Try it: After locating the line that contains "9 | MAY: 0 -> 1" in the records below, write out exactly that line and each line after it through the one that contains "column Surplus | formula: [FEB] - [MAR]", and nothing else.

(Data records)

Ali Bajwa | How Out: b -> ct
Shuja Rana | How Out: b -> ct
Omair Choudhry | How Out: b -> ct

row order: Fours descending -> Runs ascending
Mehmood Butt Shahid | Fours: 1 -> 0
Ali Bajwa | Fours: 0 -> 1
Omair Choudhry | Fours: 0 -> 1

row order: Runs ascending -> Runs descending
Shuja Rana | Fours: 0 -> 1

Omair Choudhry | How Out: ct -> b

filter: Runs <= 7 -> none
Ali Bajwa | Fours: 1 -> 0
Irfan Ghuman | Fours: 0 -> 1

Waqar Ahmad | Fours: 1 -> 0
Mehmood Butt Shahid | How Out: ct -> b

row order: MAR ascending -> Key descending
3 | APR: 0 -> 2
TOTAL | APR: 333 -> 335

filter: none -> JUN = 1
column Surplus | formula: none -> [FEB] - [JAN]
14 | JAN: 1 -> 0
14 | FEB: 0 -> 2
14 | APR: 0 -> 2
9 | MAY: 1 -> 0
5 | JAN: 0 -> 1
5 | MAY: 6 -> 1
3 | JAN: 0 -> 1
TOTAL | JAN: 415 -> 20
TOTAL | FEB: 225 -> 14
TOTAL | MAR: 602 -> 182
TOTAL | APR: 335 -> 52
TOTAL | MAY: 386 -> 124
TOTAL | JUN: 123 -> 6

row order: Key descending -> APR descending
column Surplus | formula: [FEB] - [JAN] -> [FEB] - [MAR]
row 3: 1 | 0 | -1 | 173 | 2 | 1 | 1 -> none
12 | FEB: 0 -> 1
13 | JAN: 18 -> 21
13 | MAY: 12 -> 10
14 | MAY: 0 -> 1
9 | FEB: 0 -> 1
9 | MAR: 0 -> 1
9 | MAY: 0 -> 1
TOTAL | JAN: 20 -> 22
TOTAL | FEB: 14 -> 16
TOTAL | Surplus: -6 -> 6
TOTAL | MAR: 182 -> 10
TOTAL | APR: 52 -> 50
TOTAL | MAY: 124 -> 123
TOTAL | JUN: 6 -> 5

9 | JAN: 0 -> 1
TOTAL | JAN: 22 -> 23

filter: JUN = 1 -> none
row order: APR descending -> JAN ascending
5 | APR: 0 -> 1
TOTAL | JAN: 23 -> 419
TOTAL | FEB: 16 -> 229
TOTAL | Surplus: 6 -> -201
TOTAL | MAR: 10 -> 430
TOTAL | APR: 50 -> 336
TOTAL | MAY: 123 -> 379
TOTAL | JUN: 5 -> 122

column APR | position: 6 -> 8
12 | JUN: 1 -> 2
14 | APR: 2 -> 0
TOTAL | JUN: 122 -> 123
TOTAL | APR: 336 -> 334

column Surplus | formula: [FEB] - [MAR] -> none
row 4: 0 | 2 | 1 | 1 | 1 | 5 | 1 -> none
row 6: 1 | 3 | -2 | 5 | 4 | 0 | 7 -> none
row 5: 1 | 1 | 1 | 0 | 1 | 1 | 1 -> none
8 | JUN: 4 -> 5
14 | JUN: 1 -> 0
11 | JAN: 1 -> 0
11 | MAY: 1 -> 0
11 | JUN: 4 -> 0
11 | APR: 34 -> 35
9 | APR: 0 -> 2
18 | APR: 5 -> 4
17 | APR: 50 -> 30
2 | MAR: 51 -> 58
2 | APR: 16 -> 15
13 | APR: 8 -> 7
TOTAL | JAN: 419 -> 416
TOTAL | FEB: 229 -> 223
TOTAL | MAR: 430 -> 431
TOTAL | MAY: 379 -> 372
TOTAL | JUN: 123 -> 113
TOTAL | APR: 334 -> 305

Final answer:
9 | MAY: 0 -> 1
TOTAL | JAN: 20 -> 22
TOTAL | FEB: 14 -> 16
TOTAL | Surplus: -6 -> 6
TOTAL | MAR: 182 -> 10
TOTAL | APR: 52 -> 50
TOTAL | MAY: 124 -> 123
TOTAL | JUN: 6 -> 5

9 | JAN: 0 -> 1
TOTAL | JAN: 22 -> 23

filter: JUN = 1 -> none
row order: APR descending -> JAN ascending
5 | APR: 0 -> 1
TOTAL | JAN: 23 -> 419
TOTAL | FEB: 16 -> 229
TOTAL | Surplus: 6 -> -201
TOTAL | MAR: 10 -> 430
TOTAL | APR: 50 -> 336
TOTAL | MAY: 123 -> 379
TOTAL | JUN: 5 -> 122

column APR | position: 6 -> 8
12 | JUN: 1 -> 2
14 | APR: 2 -> 0
TOTAL | JUN: 122 -> 123
TOTAL | APR: 336 -> 334

column Surplus | formula: [FEB] - [MAR] -> none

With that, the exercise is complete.